Great Oak Farm, Oaks Lane, Bolton, Dec 2010

I cant tell you much about this place other than it took some finding and I did not like the idea of crossing the rail way line, It’s a stone farmhouse with a derelict barn and outbuildings, situated on 11 acres of land the barn has suffered some fire damage as you can see from the pics






































































































































Thanks for looking… Hope you liked it...


----------



## Goldie87 (Dec 7, 2010)

Looks a nice old house from the outside, I like that weather vane. Why did you not like crossing the railway?


----------



## Tomoco (Dec 7, 2010)

Goldie87 said:


> Looks a nice old house from the outside, I like that weather vane. Why did you not like crossing the railway?



sorry I meant to say i did not like the Idea of crossing in the car because of all the Ice


----------



## hnmisty (Dec 7, 2010)

I want to read the old copy of H&H 
Nice fireplace, looks like it was a nice house once.


----------



## smileysal (Dec 7, 2010)

Nice find matey. Love the bits and pieces of the fireplaces, stables, etc.
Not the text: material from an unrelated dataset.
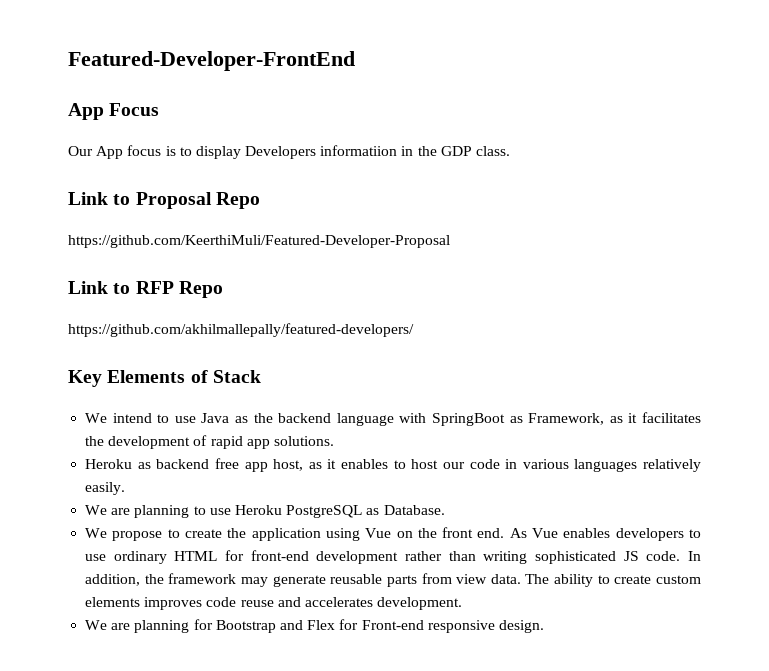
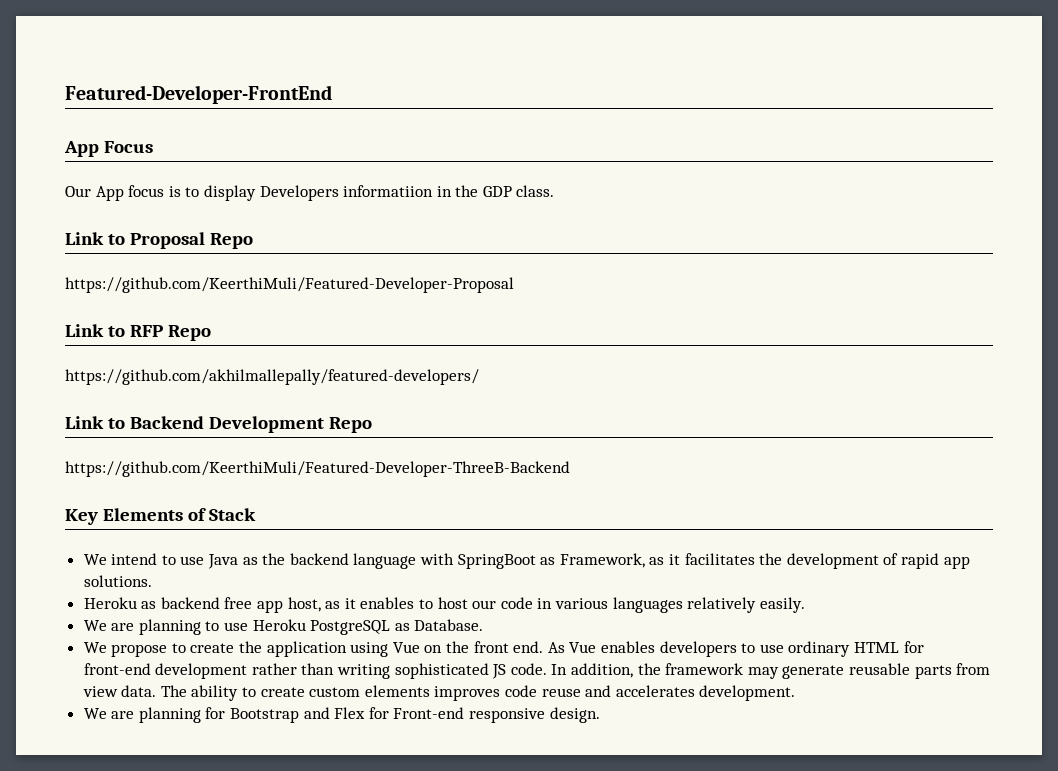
(414, 330) none -> [65,416,372,433] [65,461,570,477] // Link to Backend Development Repo // https://github.com/KeerthiMuli/Featured-Developer-ThreeB-Backend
Like this.

It's for sale btw, just found it on Trovit Homes.  

http://www.movewithus.co.uk//Property/Index/1025759/Great-Oaks-Farm-Oaks-Lane-Bolton-BL2

£325,000 

Cheers,

 Sal


----------



## nelly (Dec 8, 2010)

Crossing the railway is a bit like crossing the road, look left, look right, run like F**k!!!


----------



## muppet (Dec 8, 2010)

great find like the pics thanks


----------



## Em_Ux (Dec 9, 2010)

Looks like an interesting place.
Thanks for sharing your photos


----------



## hollinsestate (Jan 5, 2011)

hnmisty said:


> I want to read the old copy of H&H
> Nice fireplace, looks like it was a nice house once.



snap, what I wouldn't give to have a read of those vintages!


----------



## Bracken (Jan 5, 2011)

hollinsestate said:


> snap, what I wouldn't give to have a read of those vintages!



Me too! 

Great photos. Looks a lovely old place.


----------